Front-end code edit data
----------------

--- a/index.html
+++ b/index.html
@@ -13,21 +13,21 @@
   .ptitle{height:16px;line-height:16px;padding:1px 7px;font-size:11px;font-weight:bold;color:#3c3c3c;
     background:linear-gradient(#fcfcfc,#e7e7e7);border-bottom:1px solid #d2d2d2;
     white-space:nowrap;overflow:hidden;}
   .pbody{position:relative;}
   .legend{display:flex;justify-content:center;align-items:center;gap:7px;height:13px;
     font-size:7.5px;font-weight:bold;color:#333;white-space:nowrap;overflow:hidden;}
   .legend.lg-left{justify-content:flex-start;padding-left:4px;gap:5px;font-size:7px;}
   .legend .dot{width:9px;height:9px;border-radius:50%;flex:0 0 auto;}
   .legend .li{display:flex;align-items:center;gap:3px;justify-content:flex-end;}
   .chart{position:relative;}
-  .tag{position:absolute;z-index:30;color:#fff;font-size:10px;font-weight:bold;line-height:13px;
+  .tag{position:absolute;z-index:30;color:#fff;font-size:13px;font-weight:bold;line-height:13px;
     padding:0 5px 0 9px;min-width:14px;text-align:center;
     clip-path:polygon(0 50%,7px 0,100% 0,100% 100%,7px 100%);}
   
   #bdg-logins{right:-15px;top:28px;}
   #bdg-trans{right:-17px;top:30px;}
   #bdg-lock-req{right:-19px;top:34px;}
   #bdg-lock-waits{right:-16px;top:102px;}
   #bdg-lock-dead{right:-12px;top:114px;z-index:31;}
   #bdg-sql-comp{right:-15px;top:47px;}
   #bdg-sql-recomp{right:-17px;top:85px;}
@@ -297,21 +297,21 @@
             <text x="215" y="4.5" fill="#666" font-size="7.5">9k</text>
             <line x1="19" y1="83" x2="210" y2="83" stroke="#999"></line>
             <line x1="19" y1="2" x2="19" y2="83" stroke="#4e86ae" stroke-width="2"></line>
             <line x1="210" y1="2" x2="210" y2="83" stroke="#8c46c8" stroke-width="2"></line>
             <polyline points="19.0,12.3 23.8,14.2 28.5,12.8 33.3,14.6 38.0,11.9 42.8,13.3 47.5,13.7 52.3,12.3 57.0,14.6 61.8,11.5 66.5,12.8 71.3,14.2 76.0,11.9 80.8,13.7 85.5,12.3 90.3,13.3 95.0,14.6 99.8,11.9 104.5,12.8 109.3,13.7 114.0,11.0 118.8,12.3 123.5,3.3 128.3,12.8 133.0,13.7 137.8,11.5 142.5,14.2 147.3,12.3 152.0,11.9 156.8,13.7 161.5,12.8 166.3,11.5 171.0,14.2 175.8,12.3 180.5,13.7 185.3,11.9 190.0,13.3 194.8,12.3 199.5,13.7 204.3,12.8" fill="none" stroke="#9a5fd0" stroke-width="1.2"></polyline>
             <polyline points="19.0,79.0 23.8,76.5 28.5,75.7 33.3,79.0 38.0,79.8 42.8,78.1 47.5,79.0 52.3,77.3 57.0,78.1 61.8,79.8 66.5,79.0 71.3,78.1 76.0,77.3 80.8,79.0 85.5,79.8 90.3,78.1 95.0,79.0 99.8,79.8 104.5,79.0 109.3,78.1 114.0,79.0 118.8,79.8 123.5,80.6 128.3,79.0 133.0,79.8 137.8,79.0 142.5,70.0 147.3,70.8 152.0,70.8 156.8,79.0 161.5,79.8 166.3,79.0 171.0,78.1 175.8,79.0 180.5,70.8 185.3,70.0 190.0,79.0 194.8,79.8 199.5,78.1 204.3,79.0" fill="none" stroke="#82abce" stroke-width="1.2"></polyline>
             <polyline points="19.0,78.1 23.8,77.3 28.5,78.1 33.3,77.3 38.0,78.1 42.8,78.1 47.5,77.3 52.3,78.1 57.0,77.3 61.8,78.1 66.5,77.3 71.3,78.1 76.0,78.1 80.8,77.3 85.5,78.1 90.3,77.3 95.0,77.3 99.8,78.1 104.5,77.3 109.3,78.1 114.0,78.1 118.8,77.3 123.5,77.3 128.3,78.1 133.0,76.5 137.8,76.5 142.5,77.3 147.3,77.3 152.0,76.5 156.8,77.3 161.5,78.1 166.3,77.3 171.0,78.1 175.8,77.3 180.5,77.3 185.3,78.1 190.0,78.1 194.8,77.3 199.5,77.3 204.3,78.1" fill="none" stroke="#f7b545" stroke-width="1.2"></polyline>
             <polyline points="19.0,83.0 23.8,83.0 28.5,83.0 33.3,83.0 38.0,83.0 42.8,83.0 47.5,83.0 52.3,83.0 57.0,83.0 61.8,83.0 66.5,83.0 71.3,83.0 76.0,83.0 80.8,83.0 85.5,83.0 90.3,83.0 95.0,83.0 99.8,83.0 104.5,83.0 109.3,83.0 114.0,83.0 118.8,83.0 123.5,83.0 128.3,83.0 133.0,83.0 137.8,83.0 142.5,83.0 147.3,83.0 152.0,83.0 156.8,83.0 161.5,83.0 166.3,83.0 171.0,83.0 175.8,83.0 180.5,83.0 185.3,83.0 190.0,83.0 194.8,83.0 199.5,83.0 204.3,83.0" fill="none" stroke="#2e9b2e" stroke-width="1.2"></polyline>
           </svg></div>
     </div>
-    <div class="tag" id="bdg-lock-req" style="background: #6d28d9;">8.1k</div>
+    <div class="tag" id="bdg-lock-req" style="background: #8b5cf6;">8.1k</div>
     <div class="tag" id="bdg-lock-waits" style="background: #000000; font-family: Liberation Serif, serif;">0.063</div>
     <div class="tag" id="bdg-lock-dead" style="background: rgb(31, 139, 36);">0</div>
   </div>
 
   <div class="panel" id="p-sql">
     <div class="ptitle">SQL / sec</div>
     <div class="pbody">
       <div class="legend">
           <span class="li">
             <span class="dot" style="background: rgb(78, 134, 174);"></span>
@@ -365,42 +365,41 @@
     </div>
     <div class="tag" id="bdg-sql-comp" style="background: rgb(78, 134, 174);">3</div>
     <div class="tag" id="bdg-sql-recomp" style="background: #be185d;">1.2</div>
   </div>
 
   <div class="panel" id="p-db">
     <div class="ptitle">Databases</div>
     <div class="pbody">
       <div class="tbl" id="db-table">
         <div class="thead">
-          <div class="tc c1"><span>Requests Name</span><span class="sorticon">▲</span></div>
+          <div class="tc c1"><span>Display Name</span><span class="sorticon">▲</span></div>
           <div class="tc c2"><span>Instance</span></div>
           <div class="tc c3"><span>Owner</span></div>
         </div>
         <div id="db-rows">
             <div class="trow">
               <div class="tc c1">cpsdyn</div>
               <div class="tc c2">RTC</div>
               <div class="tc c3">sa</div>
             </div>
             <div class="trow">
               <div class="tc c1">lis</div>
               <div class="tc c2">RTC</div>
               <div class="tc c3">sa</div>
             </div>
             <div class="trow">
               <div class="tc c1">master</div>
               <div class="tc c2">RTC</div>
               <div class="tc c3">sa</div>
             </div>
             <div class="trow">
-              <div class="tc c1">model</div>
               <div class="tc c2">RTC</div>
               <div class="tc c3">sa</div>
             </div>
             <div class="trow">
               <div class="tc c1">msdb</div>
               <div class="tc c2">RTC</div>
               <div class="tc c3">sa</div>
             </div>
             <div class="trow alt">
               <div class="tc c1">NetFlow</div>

----------------

Show every line of the records above that contains the word "dead".

● WRITTEN SOLUTION:
   #bdg-lock-dead{right:-12px;top:114px;z-index:31;}
     <div class="tag" id="bdg-lock-dead" style="background: rgb(31, 139, 36);">0</div>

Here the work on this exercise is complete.